» **Aim of the task**
The lines you return should be those containing the string "Boys", taken from the data below.

» **Data extracts**
=== Section Start ===
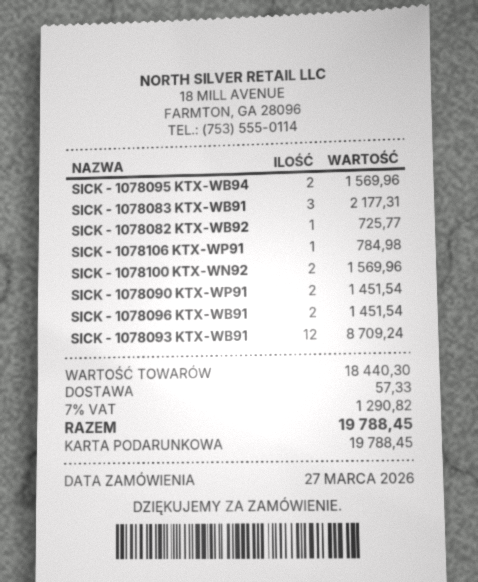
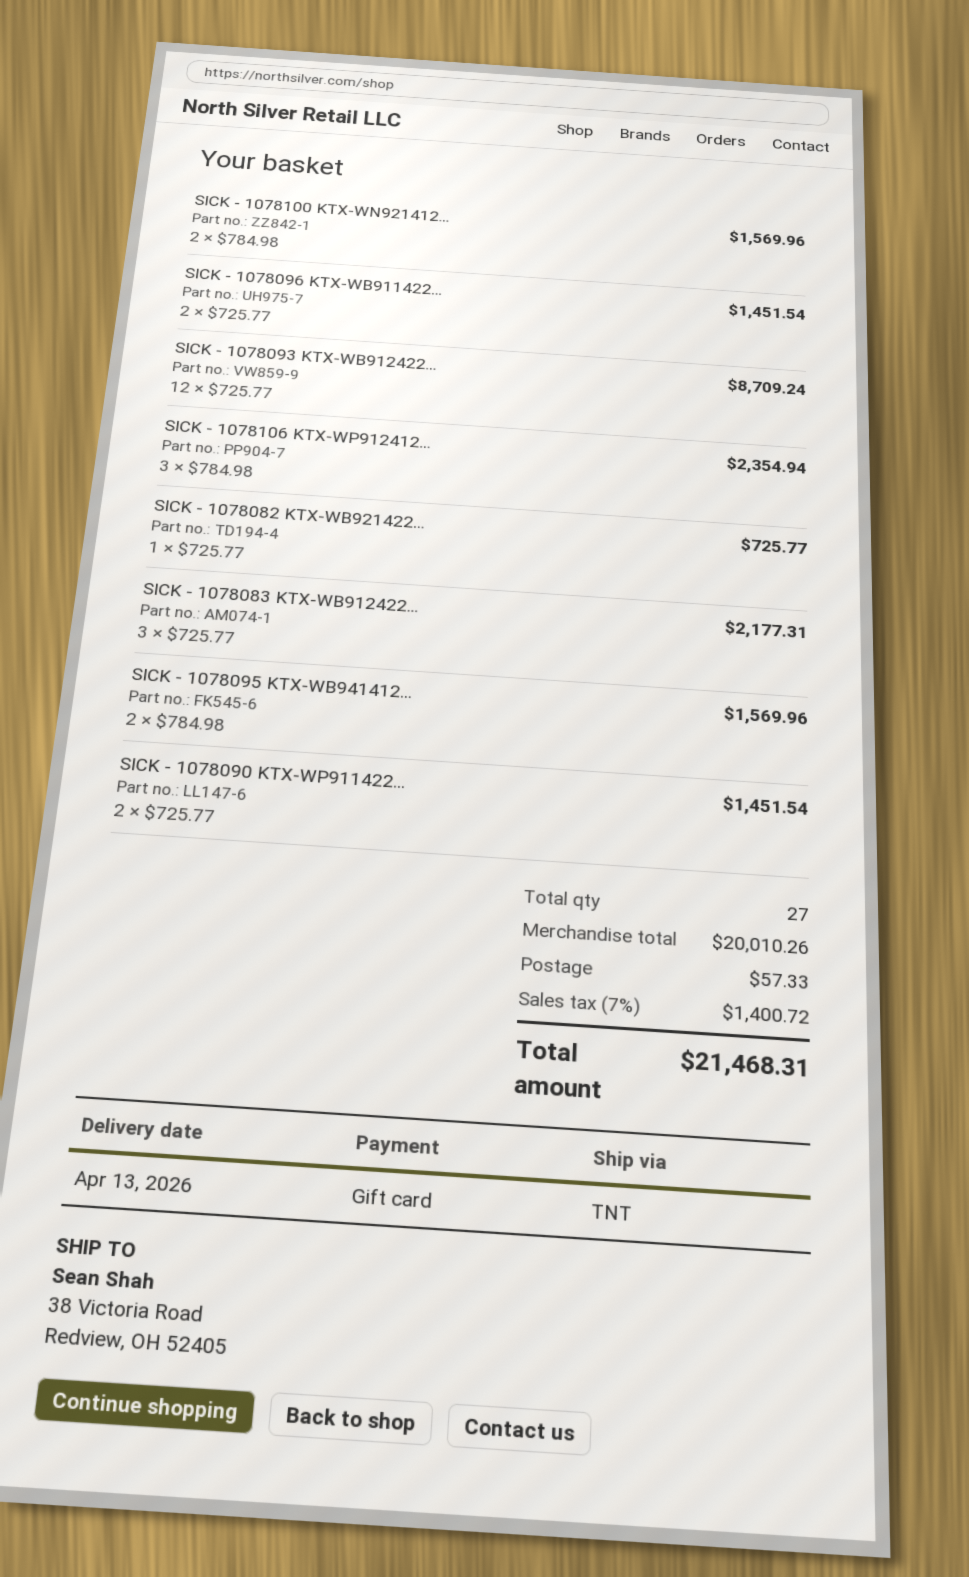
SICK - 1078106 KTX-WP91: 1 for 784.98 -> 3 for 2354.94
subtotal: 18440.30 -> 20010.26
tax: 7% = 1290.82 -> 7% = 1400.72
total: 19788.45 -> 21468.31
=== Section End ===
=== Section Start ===
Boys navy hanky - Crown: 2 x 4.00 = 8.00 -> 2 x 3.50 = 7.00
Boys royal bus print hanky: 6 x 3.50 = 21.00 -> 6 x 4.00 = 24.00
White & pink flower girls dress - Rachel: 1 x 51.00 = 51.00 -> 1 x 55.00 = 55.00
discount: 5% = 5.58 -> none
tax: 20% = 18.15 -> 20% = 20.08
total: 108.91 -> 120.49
=== Section End ===
» **Answer space**
Boys navy hanky - Crown: 2 x 4.00 = 8.00 -> 2 x 3.50 = 7.00
Boys royal bus print hanky: 6 x 3.50 = 21.00 -> 6 x 4.00 = 24.00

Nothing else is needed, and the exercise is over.